The module will then build the network from the topology definition. The weights are initialized to values between -1 and 1. Training of the network then occurs. During training, the module presents the input patterns incrementally in a pseudo-random fashion to make the path through the weight-space stochastic. "This allows a wider exploration of the cost surface" [10].
The code was written to maximize performance. The two-dimensional arrays are incremented by the second dimension in the inner parts of loops in all functions except for the backpropagation of error function (which could not be avoided). This reduces the number of memory jumps that the code has to perform (C stores two dimensional arrays in a row-column format).
After the stopping condition is reached, the module will propagate the training data through the network one last time to compute the final training error or resubstitution error. This gages how well the network learned the given data set. The module will then test the network for generalization if a test data set is available.
The module will output a variety of information as it learns and tests networks. The amount of information that the modules generates can be defined by the user with command-line arguments.
The network output includes:
« the number of cycles the network trained
« the training error
The training error is the least squared-error between the networks output after training and the desired output when run on the training data set.
« the test error
The testing error is the least squared-error between the networks output after training and the desired output when run on the test data set. If no testing data is available, the test error is equal to zero.
« the complexity
The complexity of the network is defined as the number of nodes in the network, including input and output nodes.
« the fitness value
The fitness function is defined in the previous section.
Upon exiting the module, all memory that has been allocated for the current network topology is freed. This was deemed essential since the many thousand network topologies would be constructed during one execution of GAPROP.
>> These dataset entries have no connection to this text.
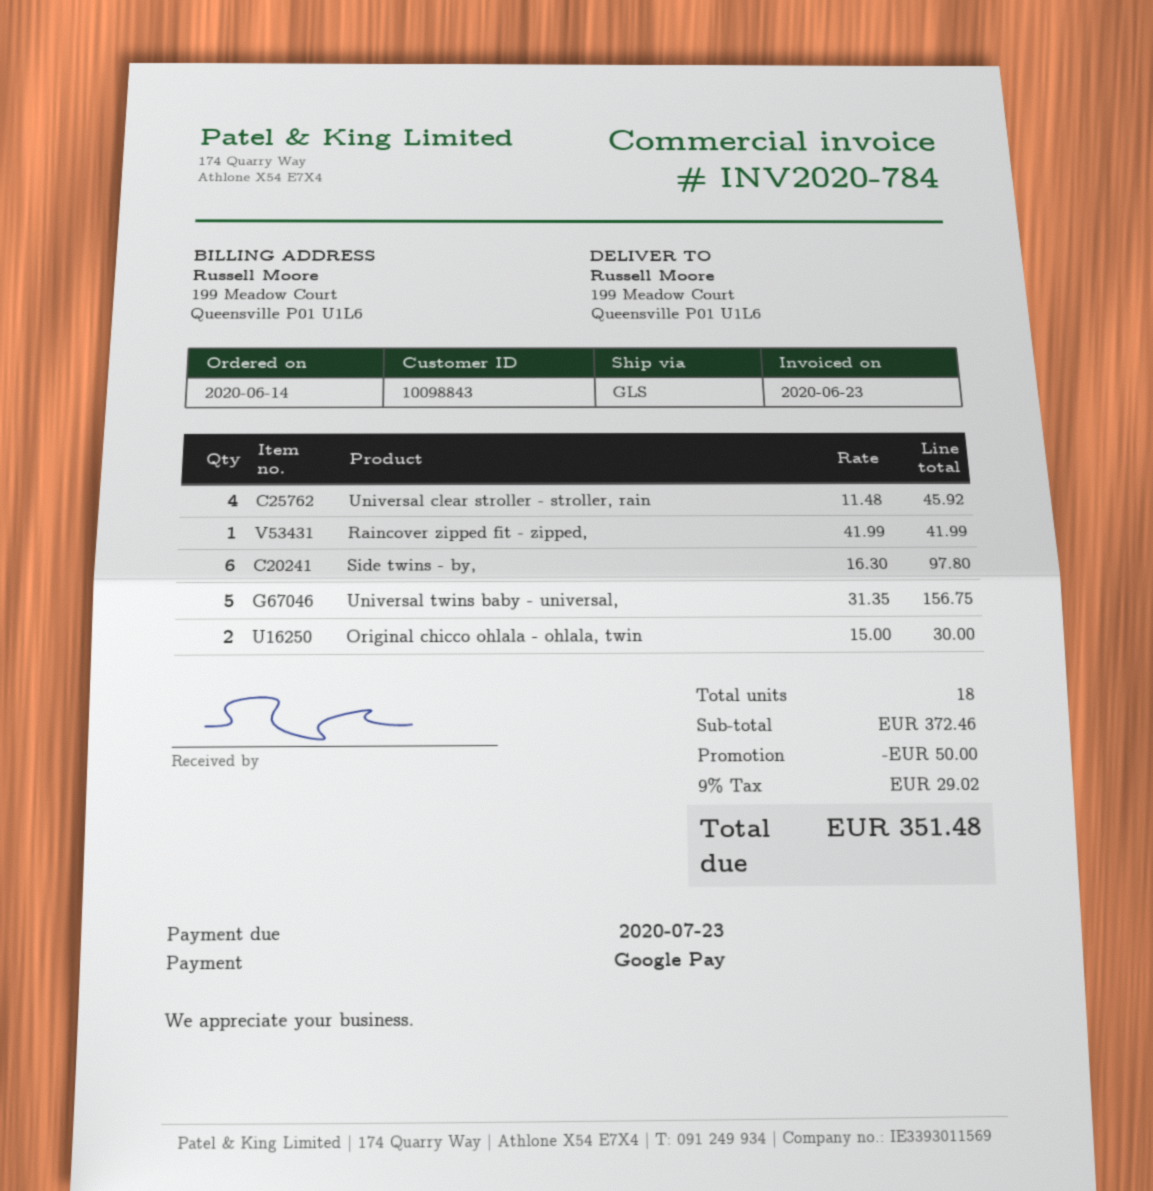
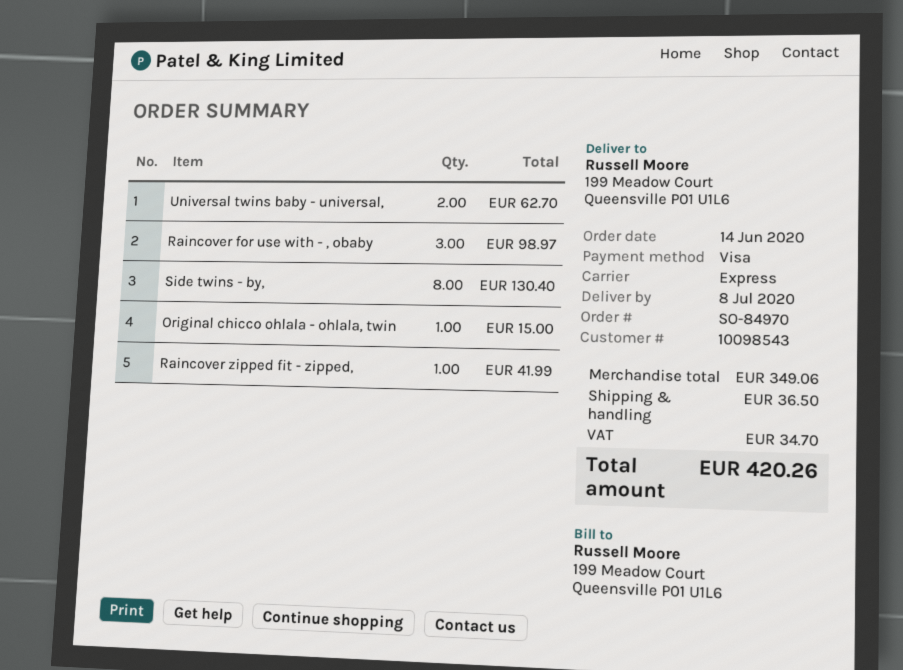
customer number: 10098843 -> 10098543
payment method: Google Pay -> Visa
shipping method: GLS -> express
Universal clear stroller - stroller, rain: 4 for 45.92 -> none
Side twins - by,: 6 for 97.80 -> 8 for 130.40
Universal twins baby - universal,: 5 for 156.75 -> 2 for 62.70
Original chicco ohlala - ohlala, twin: 2 for 30.00 -> 1 for 15.00
Raincover for use with - , obaby: none -> 3 for 98.97
subtotal: 372.46 -> 349.06
discount: 50.00 -> none
shipping: none -> 36.50
tax: 29.02 -> 34.70
total: 351.48 -> 420.26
The development and effective utilization of a genetic algorithm approach to solving optimization problems is, at best, an inexact science. The exact details of any practical genetic algorithm are highly domain specific, and difficult to determine in a deterministic fashion prior to actual implementation.
It was therefore deemed that the best approach to developing an effective genetic algorithm for the task at hand was to implement a trial version of the system, and modify the design as needed to improve the performance of the system. As a result, three versions of the system were developed, each providing improved performance over its predecessor. Further, modifications of the final version are proposed, forming the basis of a hypothetical version 4.
The initial version of the genetic algorithm module used in this project used a chromosome pool of size 50. Each chromosome comprised a string of 28 genes, where in particular, 8 genes were used to specify the learning rate eta, 8 genes to specify the momentum alpha, 4 genes to specify the number of units in hidden layer 1, 4 genes to specify the number of units in hidden layer 2, and 4 genes to specify the minimum training error. This training error constitutes the stopping condition for training the network. Once this error threshold is achieved, the network is considered to have converged.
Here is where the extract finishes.